[Toybox] [PATCH] expr

Rob Landley rob at landley.net
Sat Jun 8 11:22:01 PDT 2013


On 06/05/2013 07:29:38 PM, Daniel Verkamp wrote:
> On Tue, Jun 4, 2013 at 11:06 PM, Rob Landley <rob at landley.net> wrote:
> >> - Decide what to do about integer overflow (the current code can
> >> execute undefined signed overflow behavior with large inputs; GNU
> >> coreutils expr detects this and prints an appropriate error).
> >
> >
> > What does Posix require?
> 
> The expr command description doesn't mention anything about integer
> overflow at all; I don't know if there is some overall POSIX
> requirement that applies.

Well, how did _you_ find out about it?

Absent the standard explicitly requiring something, the next thing I  
care about is real world users. Who will _not_ doing it inconvenience?

> [...]
> > I note that part of the reason I've held off with this one is that  
> (like
> > test.c) it's basically shell behavior. Test is [ ] and expr is $((  
> )), and
> > they should eventually share code. I haven't yet studied _how_  
> similar they
> > are and how much (if any) they diverge...
> 
> In expr's case, at least, there is not much that can be shared.  Each
> part of the expression in expr must be a separate argument and
> properly escaped in the shell, whereas the shell arithmetic expansion
> does not have these restrictions, e.g.
> 
>   expr 5 + 3 \* 10
> vs
>   echo $((5+3*10))
> 
> Invocations like `expr 5+3` or `expr "5 + 3"` don't work.

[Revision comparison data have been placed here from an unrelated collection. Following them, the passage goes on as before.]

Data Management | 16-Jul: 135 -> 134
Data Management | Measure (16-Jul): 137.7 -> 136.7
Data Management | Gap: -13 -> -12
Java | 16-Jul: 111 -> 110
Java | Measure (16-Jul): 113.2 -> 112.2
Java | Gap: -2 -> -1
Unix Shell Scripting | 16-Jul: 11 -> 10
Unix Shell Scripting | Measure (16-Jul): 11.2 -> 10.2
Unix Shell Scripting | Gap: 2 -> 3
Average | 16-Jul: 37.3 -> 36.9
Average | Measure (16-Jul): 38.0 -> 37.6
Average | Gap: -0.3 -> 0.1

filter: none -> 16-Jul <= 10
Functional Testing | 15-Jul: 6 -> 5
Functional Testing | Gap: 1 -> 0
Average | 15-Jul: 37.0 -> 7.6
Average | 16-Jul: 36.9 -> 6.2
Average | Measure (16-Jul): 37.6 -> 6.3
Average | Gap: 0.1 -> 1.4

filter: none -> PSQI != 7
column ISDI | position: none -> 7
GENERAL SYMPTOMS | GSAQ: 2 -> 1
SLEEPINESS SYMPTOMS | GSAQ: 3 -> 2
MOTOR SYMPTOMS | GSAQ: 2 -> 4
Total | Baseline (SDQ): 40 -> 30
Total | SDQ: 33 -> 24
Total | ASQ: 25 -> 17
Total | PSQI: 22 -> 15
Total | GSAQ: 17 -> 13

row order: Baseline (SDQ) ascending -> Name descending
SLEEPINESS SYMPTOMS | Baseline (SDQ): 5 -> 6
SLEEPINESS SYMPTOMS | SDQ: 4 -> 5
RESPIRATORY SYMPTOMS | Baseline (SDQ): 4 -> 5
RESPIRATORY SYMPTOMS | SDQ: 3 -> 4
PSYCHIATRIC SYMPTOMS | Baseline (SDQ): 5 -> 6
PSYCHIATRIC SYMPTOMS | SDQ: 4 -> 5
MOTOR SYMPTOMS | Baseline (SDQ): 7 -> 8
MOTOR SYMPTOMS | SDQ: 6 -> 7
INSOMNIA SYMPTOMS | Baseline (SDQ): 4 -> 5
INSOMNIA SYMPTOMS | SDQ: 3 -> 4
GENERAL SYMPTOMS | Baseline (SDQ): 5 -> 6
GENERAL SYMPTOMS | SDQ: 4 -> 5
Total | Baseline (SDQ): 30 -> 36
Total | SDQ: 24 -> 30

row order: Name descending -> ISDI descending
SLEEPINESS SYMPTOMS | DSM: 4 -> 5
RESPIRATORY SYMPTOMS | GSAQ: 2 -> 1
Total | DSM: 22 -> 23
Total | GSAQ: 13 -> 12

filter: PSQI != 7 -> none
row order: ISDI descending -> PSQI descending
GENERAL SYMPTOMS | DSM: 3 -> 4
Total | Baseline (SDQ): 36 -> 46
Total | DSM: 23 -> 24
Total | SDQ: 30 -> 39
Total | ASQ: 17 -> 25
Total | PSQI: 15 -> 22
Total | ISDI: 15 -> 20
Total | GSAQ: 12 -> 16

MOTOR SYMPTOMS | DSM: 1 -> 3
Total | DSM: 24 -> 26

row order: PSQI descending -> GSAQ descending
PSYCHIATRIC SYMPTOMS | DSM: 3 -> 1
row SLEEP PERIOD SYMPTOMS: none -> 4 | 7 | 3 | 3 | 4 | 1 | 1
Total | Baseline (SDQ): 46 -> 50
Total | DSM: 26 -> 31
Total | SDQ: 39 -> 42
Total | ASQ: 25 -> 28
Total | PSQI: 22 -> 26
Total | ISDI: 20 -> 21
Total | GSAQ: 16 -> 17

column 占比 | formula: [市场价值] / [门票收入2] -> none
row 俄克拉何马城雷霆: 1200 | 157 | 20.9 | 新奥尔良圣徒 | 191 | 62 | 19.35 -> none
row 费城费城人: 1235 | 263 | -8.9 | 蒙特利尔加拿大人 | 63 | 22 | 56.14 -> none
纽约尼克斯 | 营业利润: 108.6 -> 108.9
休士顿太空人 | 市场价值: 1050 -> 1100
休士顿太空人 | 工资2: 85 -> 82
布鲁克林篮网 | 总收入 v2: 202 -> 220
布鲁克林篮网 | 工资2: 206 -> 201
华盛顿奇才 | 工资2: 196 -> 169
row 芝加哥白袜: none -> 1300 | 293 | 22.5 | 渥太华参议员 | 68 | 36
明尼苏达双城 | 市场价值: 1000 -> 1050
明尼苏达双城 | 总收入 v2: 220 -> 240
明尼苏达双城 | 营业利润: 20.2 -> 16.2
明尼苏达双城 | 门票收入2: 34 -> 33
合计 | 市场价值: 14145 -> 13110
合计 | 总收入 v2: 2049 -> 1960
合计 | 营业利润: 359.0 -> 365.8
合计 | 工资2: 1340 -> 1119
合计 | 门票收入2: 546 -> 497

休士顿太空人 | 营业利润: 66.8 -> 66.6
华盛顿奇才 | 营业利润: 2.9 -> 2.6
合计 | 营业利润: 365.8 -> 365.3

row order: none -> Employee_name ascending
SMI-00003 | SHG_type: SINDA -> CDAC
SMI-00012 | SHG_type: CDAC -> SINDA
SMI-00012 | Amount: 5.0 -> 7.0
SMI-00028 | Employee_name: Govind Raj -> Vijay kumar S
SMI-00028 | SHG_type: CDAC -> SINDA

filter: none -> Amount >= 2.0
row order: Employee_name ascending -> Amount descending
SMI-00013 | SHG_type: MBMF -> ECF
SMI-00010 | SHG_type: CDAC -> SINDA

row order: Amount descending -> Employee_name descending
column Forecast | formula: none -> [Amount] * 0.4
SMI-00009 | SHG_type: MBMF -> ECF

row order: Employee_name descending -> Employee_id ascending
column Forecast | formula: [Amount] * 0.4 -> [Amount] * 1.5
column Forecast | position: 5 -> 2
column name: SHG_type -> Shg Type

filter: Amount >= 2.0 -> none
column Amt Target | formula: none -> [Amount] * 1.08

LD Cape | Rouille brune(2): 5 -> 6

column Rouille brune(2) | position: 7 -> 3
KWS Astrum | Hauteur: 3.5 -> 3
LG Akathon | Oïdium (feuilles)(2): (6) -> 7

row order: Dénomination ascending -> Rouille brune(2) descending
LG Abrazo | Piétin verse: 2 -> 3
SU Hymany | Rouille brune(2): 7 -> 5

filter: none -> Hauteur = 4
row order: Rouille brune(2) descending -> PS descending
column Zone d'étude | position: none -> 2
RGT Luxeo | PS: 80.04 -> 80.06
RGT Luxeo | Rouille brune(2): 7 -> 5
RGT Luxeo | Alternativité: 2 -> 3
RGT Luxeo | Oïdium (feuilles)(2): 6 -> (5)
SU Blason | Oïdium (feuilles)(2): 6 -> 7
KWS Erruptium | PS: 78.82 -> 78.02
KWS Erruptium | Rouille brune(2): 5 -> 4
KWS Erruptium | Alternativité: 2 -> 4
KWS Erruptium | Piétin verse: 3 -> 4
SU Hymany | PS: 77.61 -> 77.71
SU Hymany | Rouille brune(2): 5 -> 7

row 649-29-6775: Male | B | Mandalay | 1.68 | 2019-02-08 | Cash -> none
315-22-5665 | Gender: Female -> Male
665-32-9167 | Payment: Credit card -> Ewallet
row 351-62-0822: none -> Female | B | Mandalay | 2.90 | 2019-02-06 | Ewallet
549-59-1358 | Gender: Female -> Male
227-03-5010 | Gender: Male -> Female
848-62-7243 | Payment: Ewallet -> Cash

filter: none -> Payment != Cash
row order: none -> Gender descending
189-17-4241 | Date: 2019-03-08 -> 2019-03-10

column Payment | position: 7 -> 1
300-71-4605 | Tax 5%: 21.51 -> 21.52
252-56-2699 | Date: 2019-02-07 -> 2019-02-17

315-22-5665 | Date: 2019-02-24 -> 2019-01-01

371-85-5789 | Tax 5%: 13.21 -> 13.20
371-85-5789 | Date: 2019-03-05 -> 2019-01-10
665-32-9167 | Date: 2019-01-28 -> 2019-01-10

The UI isn't shared, but some of the plumbing behind the scenes might  
be. Once you've tokenized the input you have to work out order of  
operations and perform the

Last time I did this it had two stacks (one for operators and one for  
numbers), I should see if I can dig up my old code on this. It handled  
arbitrary (x^(7+2/4)/37) stuff, with variables even. Alas, it was  
written in java, and this was 1998, but still...

Or I could just read what you've done. :) (It's on my todo list!)